INPUT DATA ::
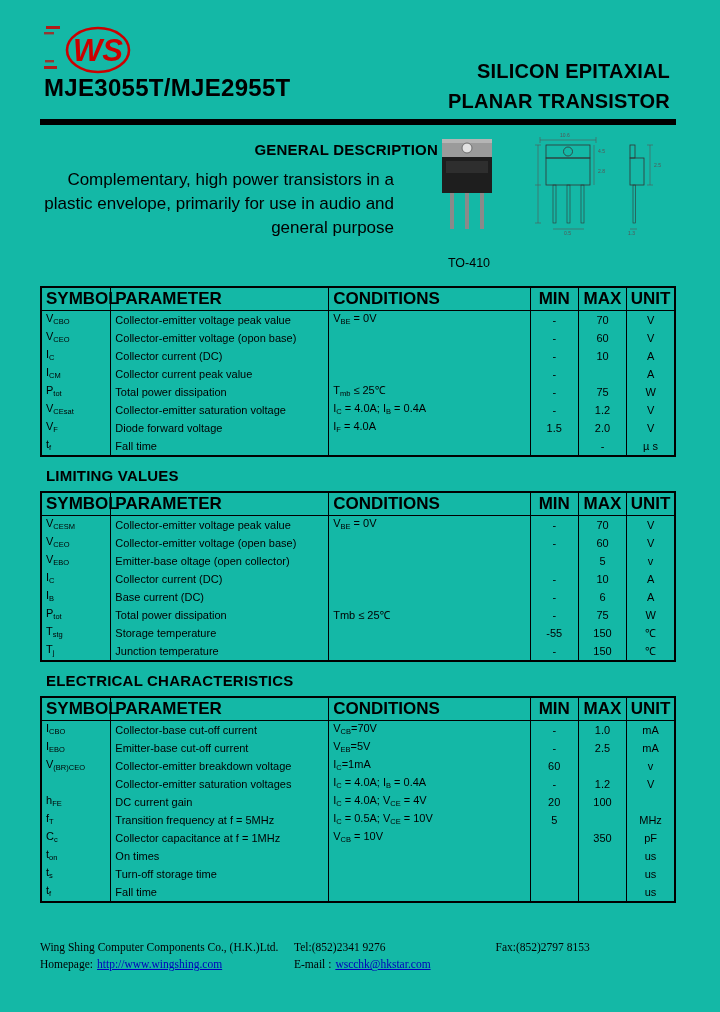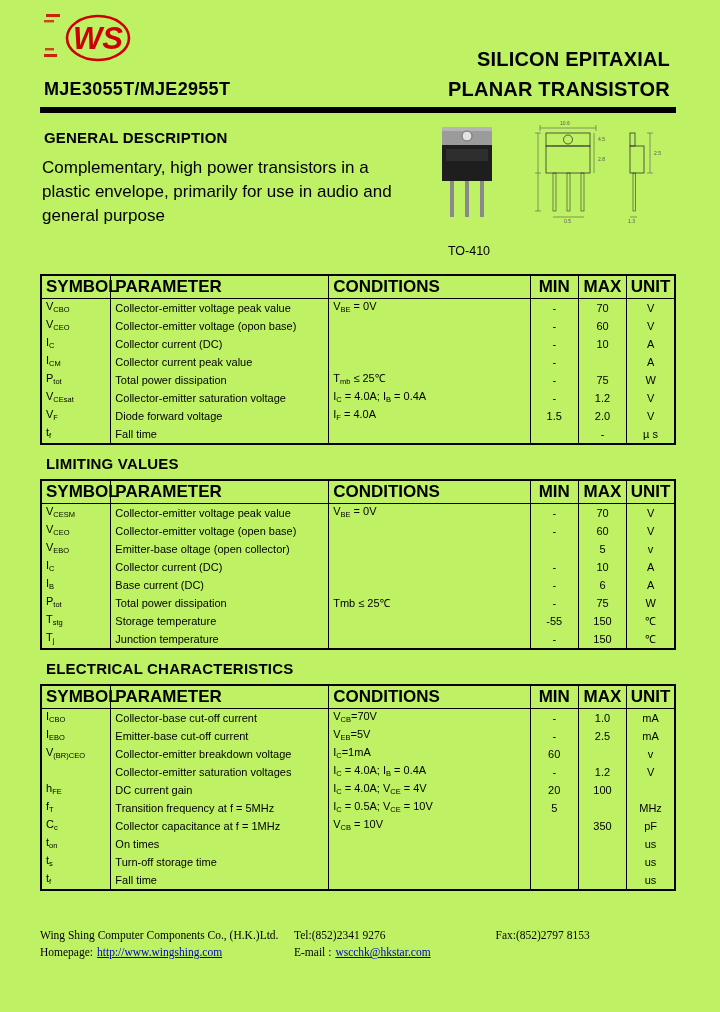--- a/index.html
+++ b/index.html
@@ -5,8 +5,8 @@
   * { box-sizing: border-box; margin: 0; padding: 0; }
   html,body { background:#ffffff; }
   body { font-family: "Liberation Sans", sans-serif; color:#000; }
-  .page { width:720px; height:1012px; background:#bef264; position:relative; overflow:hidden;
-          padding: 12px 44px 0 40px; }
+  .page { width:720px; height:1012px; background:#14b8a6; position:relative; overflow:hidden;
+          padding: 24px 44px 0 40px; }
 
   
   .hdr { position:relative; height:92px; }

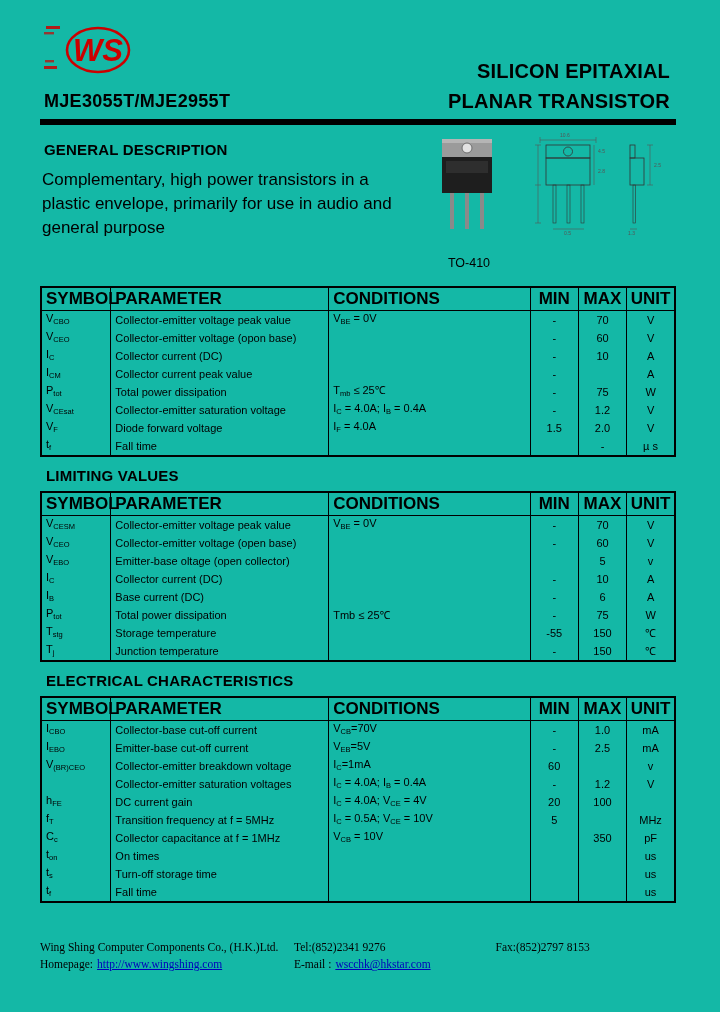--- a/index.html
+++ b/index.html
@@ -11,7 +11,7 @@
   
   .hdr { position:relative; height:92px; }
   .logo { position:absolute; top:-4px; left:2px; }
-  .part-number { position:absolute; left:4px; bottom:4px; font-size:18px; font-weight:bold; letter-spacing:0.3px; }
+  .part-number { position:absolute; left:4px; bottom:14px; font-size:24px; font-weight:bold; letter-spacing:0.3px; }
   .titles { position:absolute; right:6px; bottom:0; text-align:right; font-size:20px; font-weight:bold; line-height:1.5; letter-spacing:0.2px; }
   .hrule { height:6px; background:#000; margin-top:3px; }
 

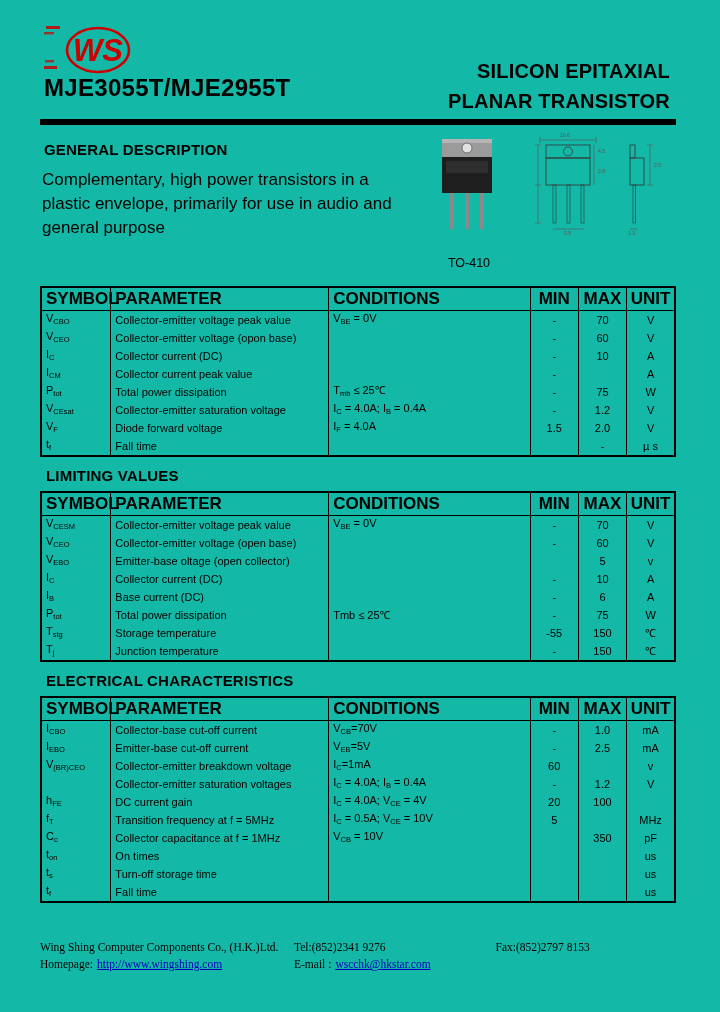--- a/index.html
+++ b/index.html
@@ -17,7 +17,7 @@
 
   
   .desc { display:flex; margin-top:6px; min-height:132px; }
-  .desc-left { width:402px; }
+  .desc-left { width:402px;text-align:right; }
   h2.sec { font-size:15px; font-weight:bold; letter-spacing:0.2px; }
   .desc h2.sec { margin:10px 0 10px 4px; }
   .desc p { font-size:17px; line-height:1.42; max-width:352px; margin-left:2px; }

--

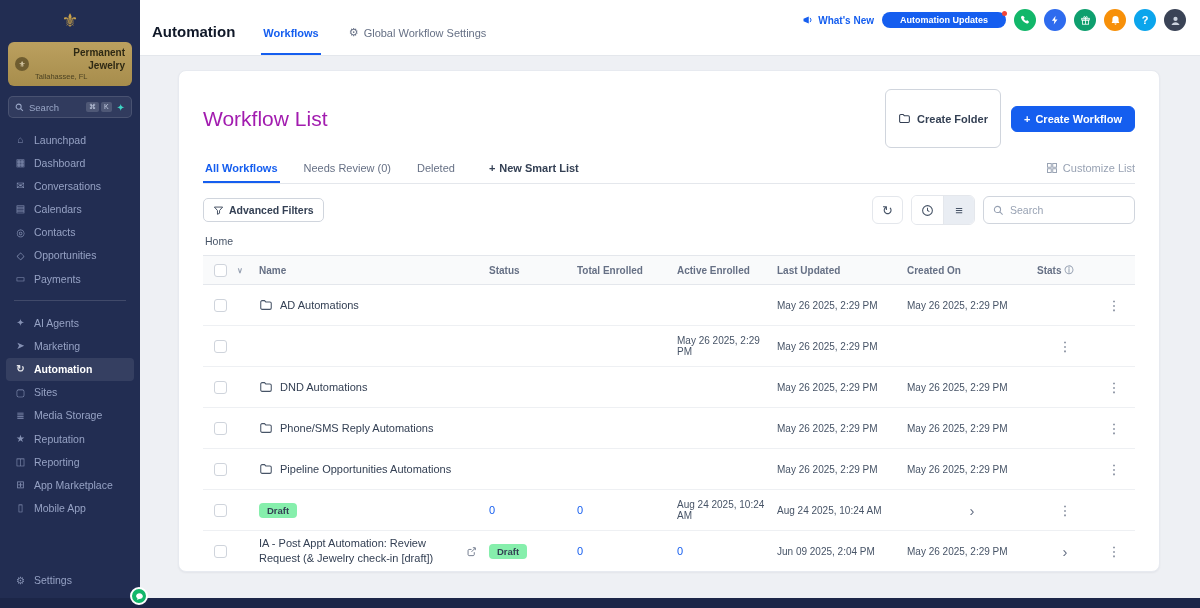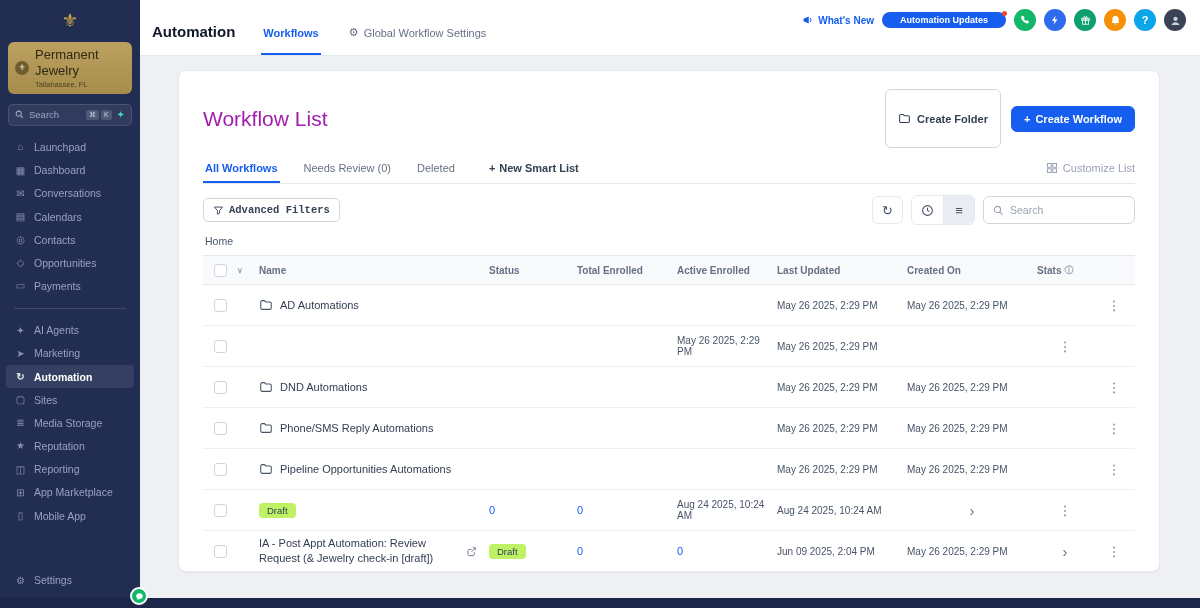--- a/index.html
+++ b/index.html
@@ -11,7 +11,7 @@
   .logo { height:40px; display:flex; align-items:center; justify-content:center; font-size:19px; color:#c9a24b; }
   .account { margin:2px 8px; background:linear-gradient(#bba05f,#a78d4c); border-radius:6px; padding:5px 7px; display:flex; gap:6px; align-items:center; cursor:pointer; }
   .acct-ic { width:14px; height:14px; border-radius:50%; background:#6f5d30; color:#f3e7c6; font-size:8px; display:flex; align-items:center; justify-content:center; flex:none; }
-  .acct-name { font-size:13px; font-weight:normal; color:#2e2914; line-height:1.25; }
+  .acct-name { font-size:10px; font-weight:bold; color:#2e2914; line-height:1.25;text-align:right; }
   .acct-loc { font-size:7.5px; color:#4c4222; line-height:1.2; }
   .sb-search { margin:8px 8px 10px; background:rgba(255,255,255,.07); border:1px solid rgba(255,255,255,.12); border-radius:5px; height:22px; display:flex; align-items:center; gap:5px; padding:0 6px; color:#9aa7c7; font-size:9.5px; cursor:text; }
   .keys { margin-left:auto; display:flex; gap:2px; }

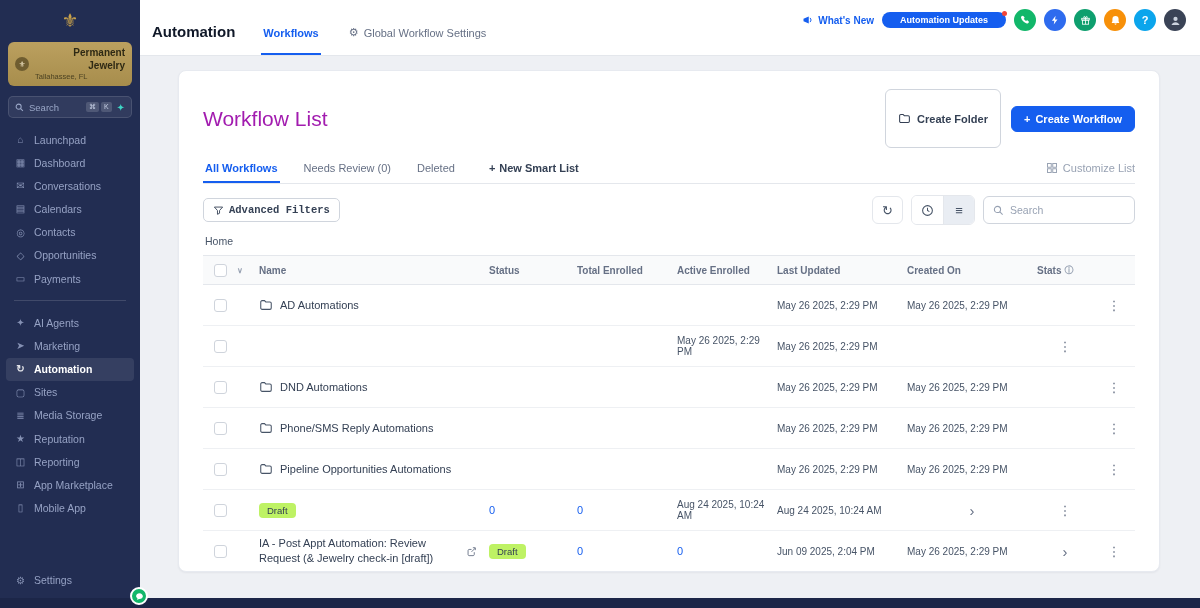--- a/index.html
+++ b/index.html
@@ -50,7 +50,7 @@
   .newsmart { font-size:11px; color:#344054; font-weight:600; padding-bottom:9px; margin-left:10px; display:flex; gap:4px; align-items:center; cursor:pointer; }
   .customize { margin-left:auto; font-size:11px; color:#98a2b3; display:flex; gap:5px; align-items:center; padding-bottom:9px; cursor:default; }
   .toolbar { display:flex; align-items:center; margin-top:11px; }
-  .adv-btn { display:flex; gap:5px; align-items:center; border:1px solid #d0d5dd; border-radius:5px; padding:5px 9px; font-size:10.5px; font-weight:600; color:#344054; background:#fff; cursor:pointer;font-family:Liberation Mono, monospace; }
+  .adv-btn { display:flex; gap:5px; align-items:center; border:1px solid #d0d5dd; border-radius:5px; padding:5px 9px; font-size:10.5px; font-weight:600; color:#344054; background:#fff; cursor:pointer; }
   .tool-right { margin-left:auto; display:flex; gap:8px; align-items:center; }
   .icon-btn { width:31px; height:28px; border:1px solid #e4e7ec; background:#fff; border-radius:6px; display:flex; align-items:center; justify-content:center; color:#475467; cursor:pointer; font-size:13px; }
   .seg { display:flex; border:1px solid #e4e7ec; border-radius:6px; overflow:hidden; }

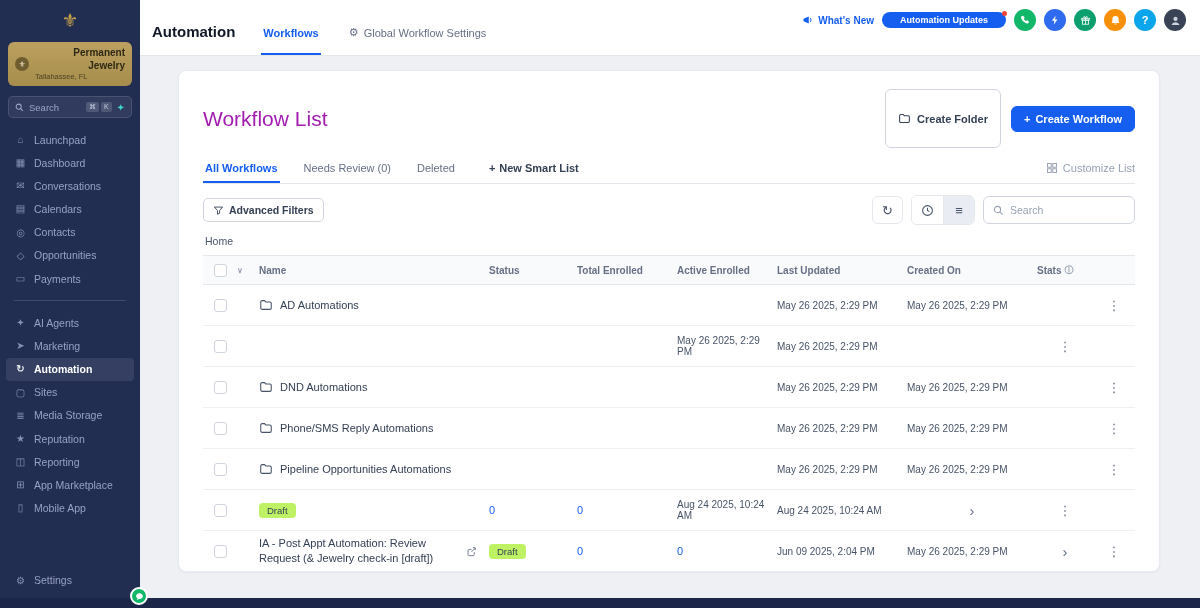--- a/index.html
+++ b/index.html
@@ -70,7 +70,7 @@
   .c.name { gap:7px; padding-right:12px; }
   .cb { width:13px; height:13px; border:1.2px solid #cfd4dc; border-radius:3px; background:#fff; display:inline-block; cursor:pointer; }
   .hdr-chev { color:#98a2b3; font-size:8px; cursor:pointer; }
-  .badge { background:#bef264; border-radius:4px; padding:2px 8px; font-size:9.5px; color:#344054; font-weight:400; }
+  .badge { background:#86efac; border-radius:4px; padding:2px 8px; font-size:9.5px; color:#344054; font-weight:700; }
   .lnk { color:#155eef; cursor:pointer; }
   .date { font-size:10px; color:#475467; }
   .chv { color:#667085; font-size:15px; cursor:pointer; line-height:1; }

ACTION ITEM ::
Above are the records; restate exactly the lines from the one containing "position:absolute; right:6px; bottom:0;" through the one containing "font-size:17px; line-height:1.42; max-width:352px;", keeping pictures out.

TASK OUTPUT ::
   .titles { position:absolute; right:6px; bottom:0; text-align:right; font-size:20px; font-weight:bold; line-height:1.5; letter-spacing:0.2px; }
   .hrule { height:6px; background:#000; margin-top:3px; }
 

--- a/index.html
+++ b/index.html
@@ -17,7 +17,7 @@
 
   
   .desc { display:flex; margin-top:6px; min-height:132px; }
-  .desc-left { width:402px; }
+  .desc-left { width:402px;text-align:right; }
   h2.sec { font-size:15px; font-weight:bold; letter-spacing:0.2px; }
   .desc h2.sec { margin:10px 0 10px 4px; }
   .desc p { font-size:17px; line-height:1.42; max-width:352px; margin-left:2px; }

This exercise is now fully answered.